- Required action:
Write only the count of lines that hold the word "will" in the listing.
──────── Task material ────────
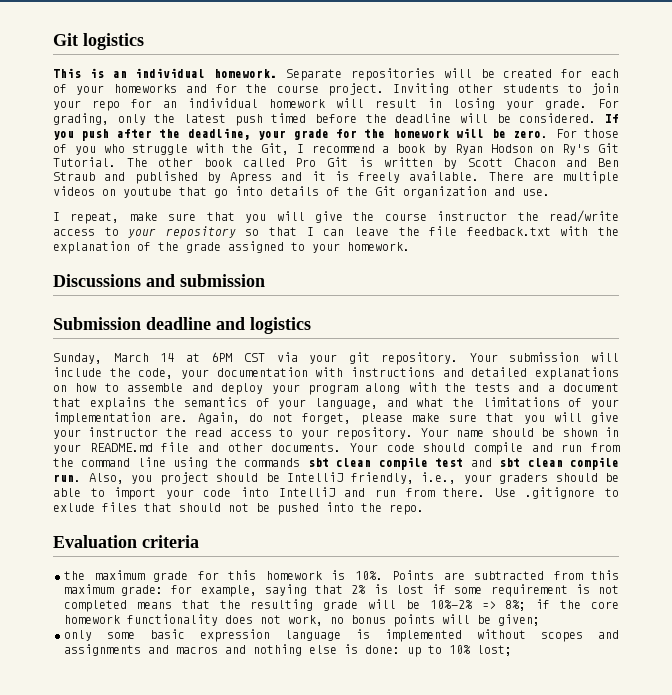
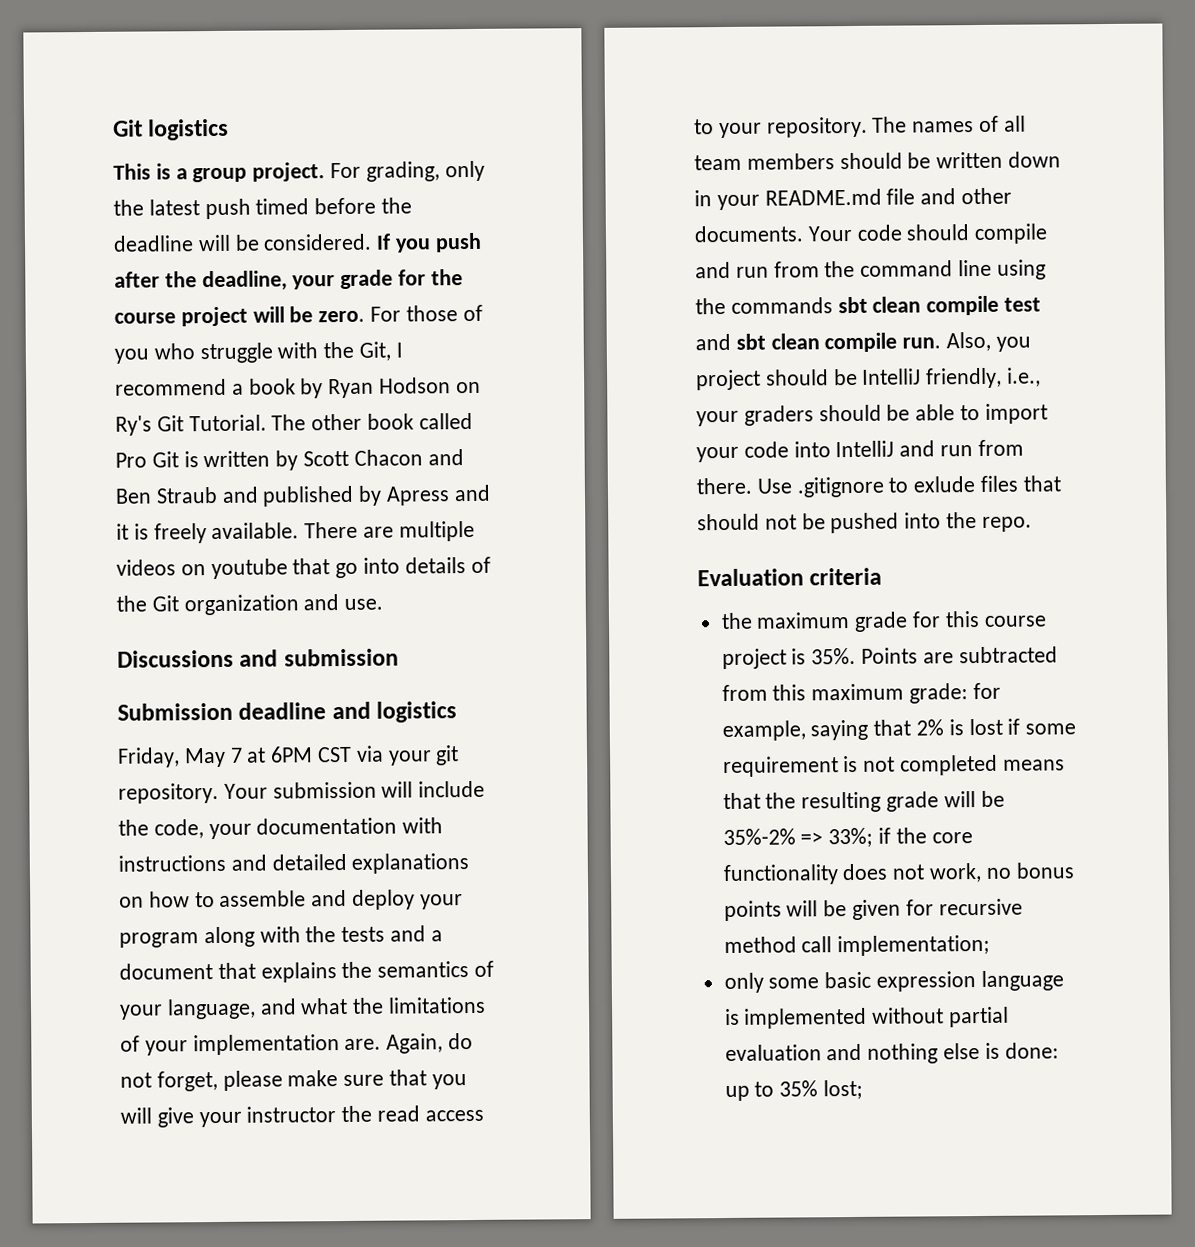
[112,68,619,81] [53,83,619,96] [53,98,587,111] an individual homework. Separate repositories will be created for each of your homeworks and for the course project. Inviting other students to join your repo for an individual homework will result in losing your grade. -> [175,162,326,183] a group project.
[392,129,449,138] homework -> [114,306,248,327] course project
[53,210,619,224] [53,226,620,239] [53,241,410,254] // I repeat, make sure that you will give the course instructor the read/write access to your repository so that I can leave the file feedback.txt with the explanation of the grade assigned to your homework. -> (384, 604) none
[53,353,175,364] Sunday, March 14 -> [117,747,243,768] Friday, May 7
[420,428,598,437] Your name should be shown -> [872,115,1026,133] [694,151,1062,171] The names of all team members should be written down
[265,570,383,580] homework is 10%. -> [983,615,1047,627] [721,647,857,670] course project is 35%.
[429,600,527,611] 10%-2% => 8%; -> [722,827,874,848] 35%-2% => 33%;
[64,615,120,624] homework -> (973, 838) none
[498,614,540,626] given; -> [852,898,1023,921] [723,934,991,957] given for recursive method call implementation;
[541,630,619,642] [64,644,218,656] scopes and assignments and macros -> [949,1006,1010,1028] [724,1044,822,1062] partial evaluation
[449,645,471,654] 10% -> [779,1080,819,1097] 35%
────────
- Task answer:
2